1. Bonnie can paint a stolen car in x hours, and Clyde can paint the same car in y hours. They start working simultaneously and independently at their respective constant rates at 9:45am. If both x and y are odd integers, is x=y?

Bonnie and Clyde when working together complete the painting of the car ins $$\frac{xy}{x+y}$$ hours (sum of the rates equal to the combined rate or reciprocal of total time: $$\frac{1}{x}+\frac{1}{y}=\frac{1}{T}$$ --> $$T=\frac{xy}{x+y}$$).

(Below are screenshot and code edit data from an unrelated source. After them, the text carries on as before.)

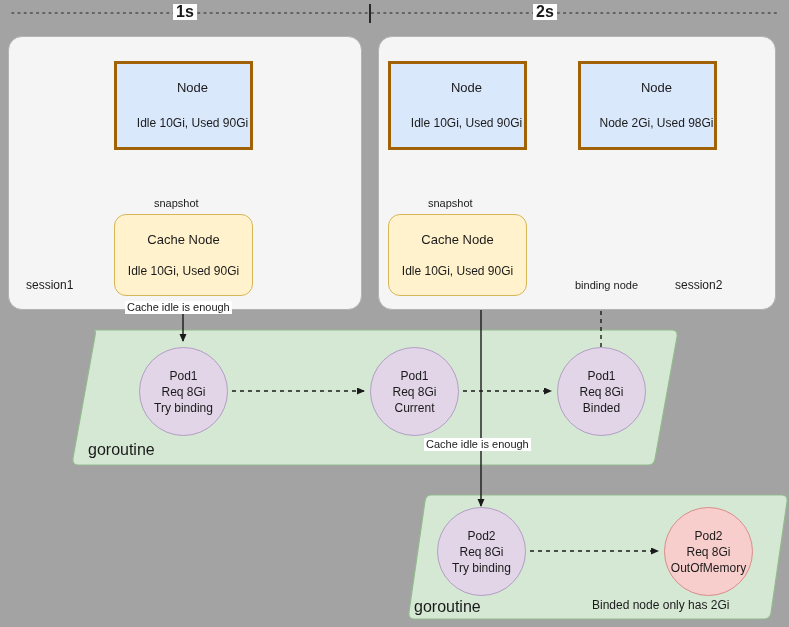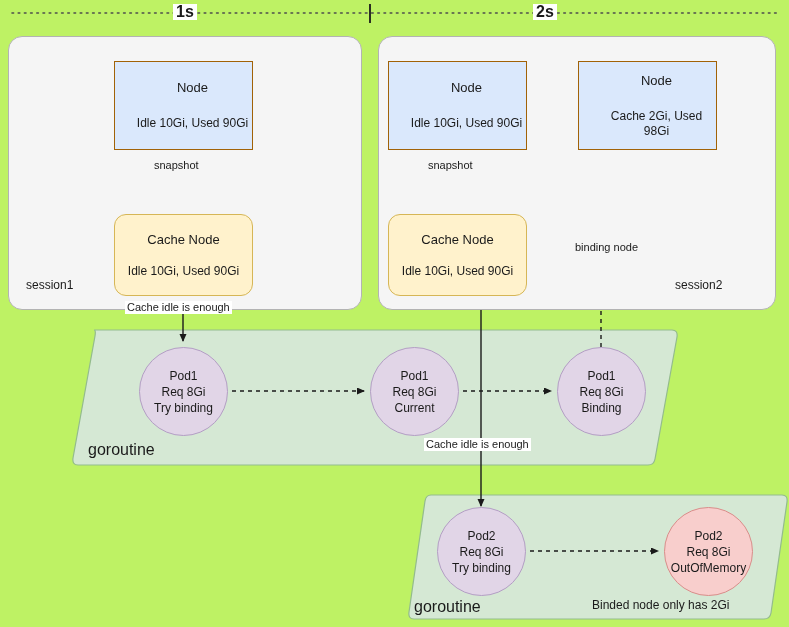--- a/index.html
+++ b/index.html
@@ -8,21 +8,21 @@
     background: #ffffff;
   }
   body {
     font-family: "Liberation Sans", sans-serif;
     -webkit-font-smoothing: antialiased;
   }
   #canvas {
     position: relative;
     width: 789px;
     height: 627px;
-    background: #bef264;
+    background: #a3a3a3;
     overflow: hidden;
   }
   svg.layer {
     position: absolute;
     left: 0;
     top: 0;
     width: 789px;
     height: 627px;
     pointer-events: none;
   }
@@ -61,21 +61,21 @@
     position: absolute;
     box-sizing: border-box;
     display: flex;
     flex-direction: column;
     align-items: center;
     justify-content: center;
     text-align: center;
   }
   .node-box.blue {
     background: #dae8fc;
-    border: 1px solid #a16207;
+    border: 3px solid #a16207;
     padding-left: 18px;
   }
   .node-box.yellow {
     background: #fff2cc;
     border: 1px solid #d6b656;
     border-radius: 12px;
     margin-top: 14px;
   }
   .node-title {
     font-size: 13px;
@@ -93,21 +93,21 @@
   
   .edge-label {
     position: absolute;
     font-size: 11px;
     color: #1a1a1a;
     background: #ffffff;
     padding: 0 2px;
     white-space: nowrap;
     line-height: 13px;
   }
-  .edge-label.on-grey { background: #f5f5f5; }
+  .edge-label.on-grey { background: #f5f5f5; margin-top: 38px; }
 
   
   .goroutine-label {
     position: absolute;
     font-size: 16px;
     color: #1a1a1a;
     white-space: nowrap;
   }
   .note-label {
     position: absolute;
@@ -205,21 +205,21 @@
 
   <div class="session" style="left:378px; top:36px; width:398px; height:274px;"></div>
 
   <div class="node-box blue" style="left:388px; top:61px; width:139px; height:89px;">
     <div class="node-title">Node</div>
     <div class="node-sub">Idle 10Gi, Used 90Gi</div>
   </div>
 
   <div class="node-box blue" style="left:578px; top:61px; width:139px; height:89px;">
     <div class="node-title">Node</div>
-    <div class="node-sub">Cache 2Gi, Used 98Gi</div>
+    <div class="node-sub">Node 2Gi, Used 98Gi</div>
   </div>
 
   <div class="edge-label on-grey" style="left:426px; top:159px;">snapshot</div>
 
   <div class="node-box yellow" style="left:388px; top:200px; width:139px; height:82px;">
     <div class="node-title">Cache Node</div>
     <div class="node-sub">Idle 10Gi, Used 90Gi</div>
   </div>
 
   <div class="edge-label on-grey" style="left:573px; top:241px;">binding node</div>
@@ -234,21 +234,21 @@
 
   <div class="pod purple" style="left:370px; top:347px; width:89px; height:89px;">
     <div class="pod-line">Pod1</div>
     <div class="pod-line">Req 8Gi</div>
     <div class="pod-line">Current</div>
   </div>
 
   <div class="pod purple" style="left:557px; top:347px; width:89px; height:89px;">
     <div class="pod-line">Pod1</div>
     <div class="pod-line">Req 8Gi</div>
-    <div class="pod-line">Binding</div>
+    <div class="pod-line">Binded</div>
   </div>
 
   <div class="goroutine-label" style="left:88px; top:441px;">goroutine</div>
 
   <div class="edge-label" style="left:424px; top:438px;">Cache idle is enough</div>
 
   <div class="pod purple" style="left:437px; top:507px; width:89px; height:89px;">
     <div class="pod-line">Pod2</div>
     <div class="pod-line">Req 8Gi</div>
     <div class="pod-line">Try binding</div>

Now, if $$x=y$$ then the total time would be: $$\frac{x^2}{2x}=\frac{x}{2}$$, since $$x$$ is odd then this time would be odd/2: 0.5 hours, 1.5 hours, 2.5 hours, ....

(1) x^2+y^2<12 --> it's possible $$x$$ and $$y$$ to be odd and equal to each other if $$x=y=1$$ but it's also possible that $$x=1$$ and $$y=3$$ (or vise-versa). Not sufficient.

(2) Bonnie and Clyde complete the painting of the car at 10:30am --> they complete the job in 3/4 of an hour (45 minutes), since it's not odd/2 then $$x$$ and $$y$$ are not equal. Sufficient.

Please explain this part-since it's not odd/2 then x and y are not equal..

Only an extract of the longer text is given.